_AIM OF THE EXERCISE_
Exact reproduction of all the data is required, with pictures excluded.

[[ DATA TO EXAMINE, beginning ]]

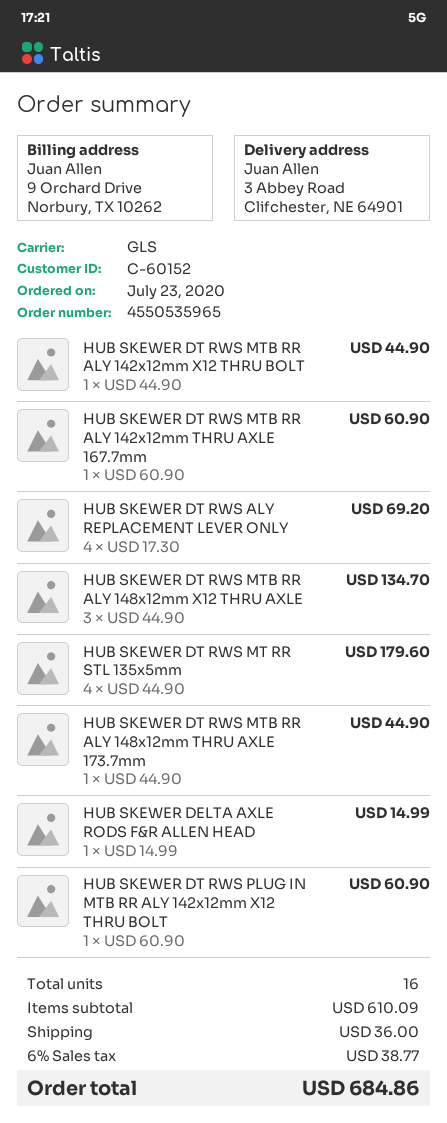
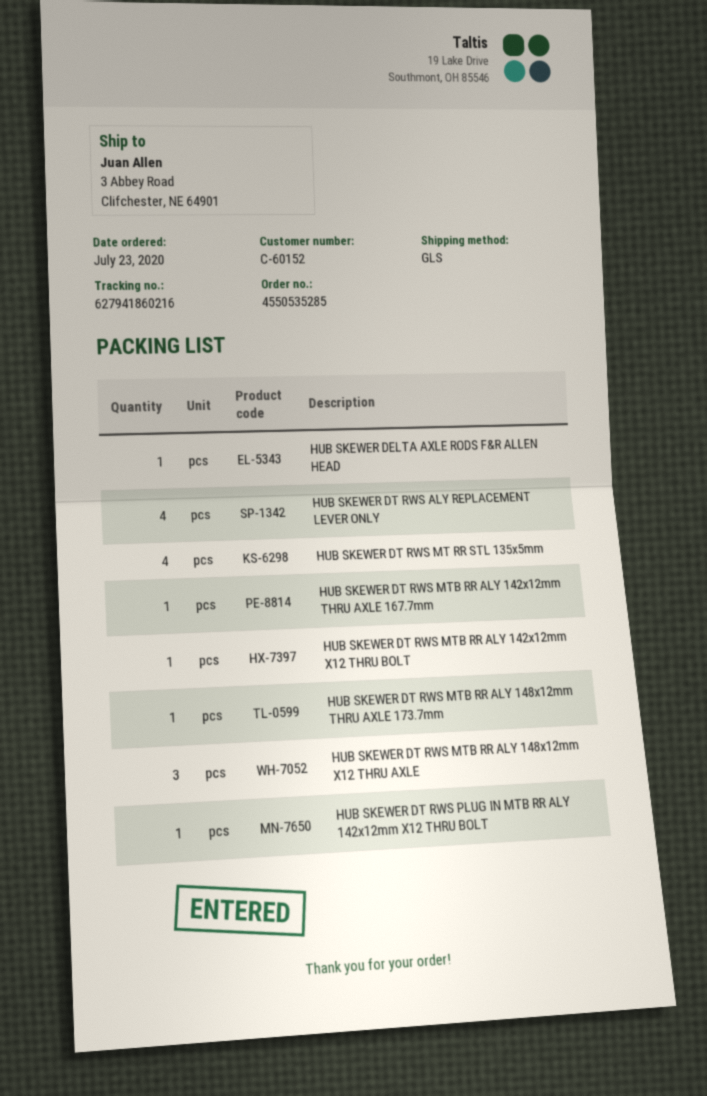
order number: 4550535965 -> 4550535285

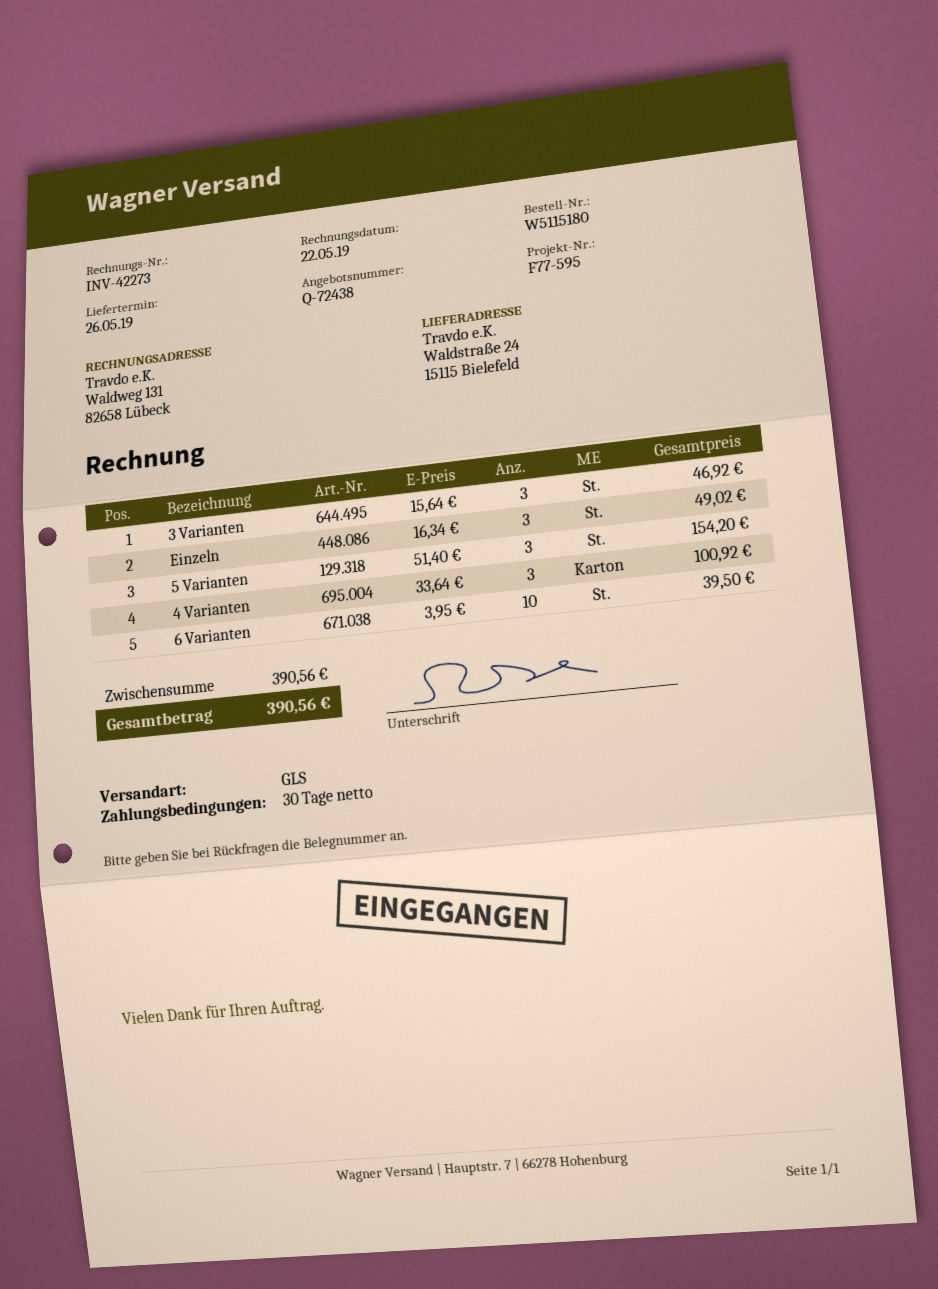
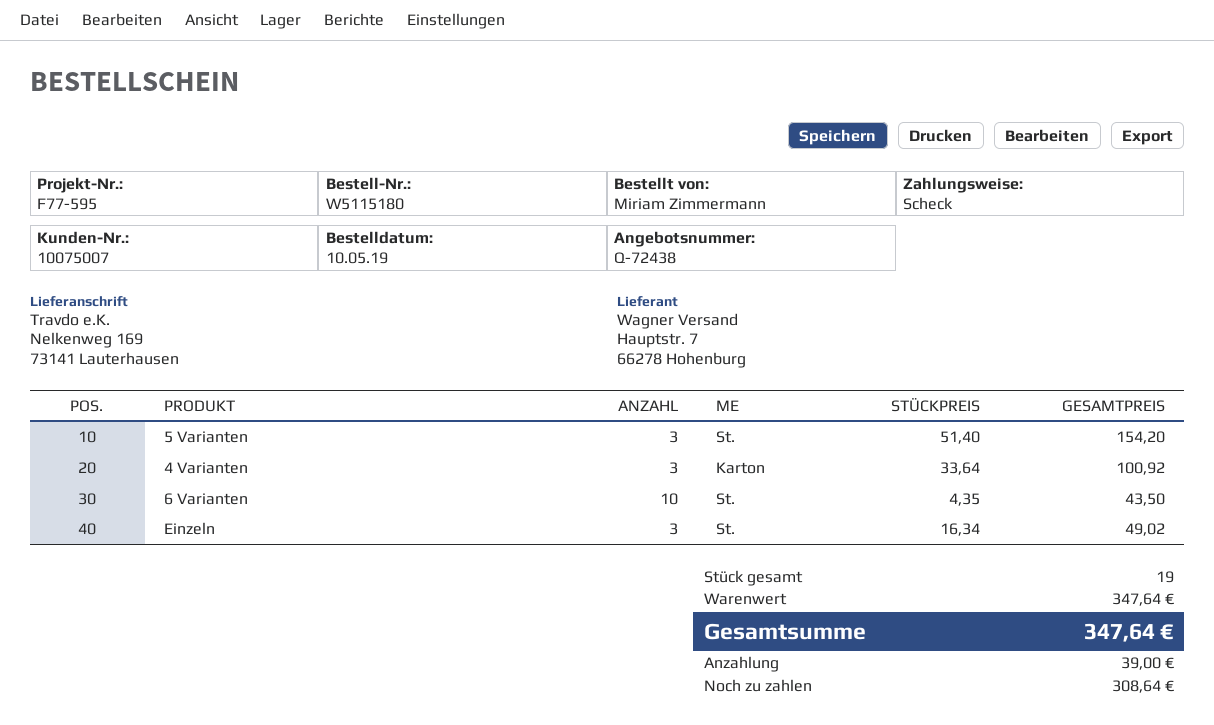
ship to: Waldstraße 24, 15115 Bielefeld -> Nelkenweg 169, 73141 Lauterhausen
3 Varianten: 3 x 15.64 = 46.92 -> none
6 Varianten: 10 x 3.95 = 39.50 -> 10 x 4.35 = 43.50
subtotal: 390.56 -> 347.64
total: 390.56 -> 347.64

[[ DATA TO EXAMINE, end ]]

_EXERCISE SOLUTION_
order number: 4550535965 -> 4550535285

ship to: Waldstraße 24, 15115 Bielefeld -> Nelkenweg 169, 73141 Lauterhausen
3 Varianten: 3 x 15.64 = 46.92 -> none
6 Varianten: 10 x 3.95 = 39.50 -> 10 x 4.35 = 43.50
subtotal: 390.56 -> 347.64
total: 390.56 -> 347.64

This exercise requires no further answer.